__Task item__:
Repeat all of the records verbatim.

^^^^

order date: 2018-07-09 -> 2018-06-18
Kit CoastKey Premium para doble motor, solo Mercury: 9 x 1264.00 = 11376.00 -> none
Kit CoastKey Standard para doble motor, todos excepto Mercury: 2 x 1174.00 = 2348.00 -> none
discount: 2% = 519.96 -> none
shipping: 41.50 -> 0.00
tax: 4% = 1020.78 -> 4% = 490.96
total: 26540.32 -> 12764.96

^^^^

__Result of this exercise__:
order date: 2018-07-09 -> 2018-06-18
Kit CoastKey Premium para doble motor, solo Mercury: 9 x 1264.00 = 11376.00 -> none
Kit CoastKey Standard para doble motor, todos excepto Mercury: 2 x 1174.00 = 2348.00 -> none
discount: 2% = 519.96 -> none
shipping: 41.50 -> 0.00
tax: 4% = 1020.78 -> 4% = 490.96
total: 26540.32 -> 12764.96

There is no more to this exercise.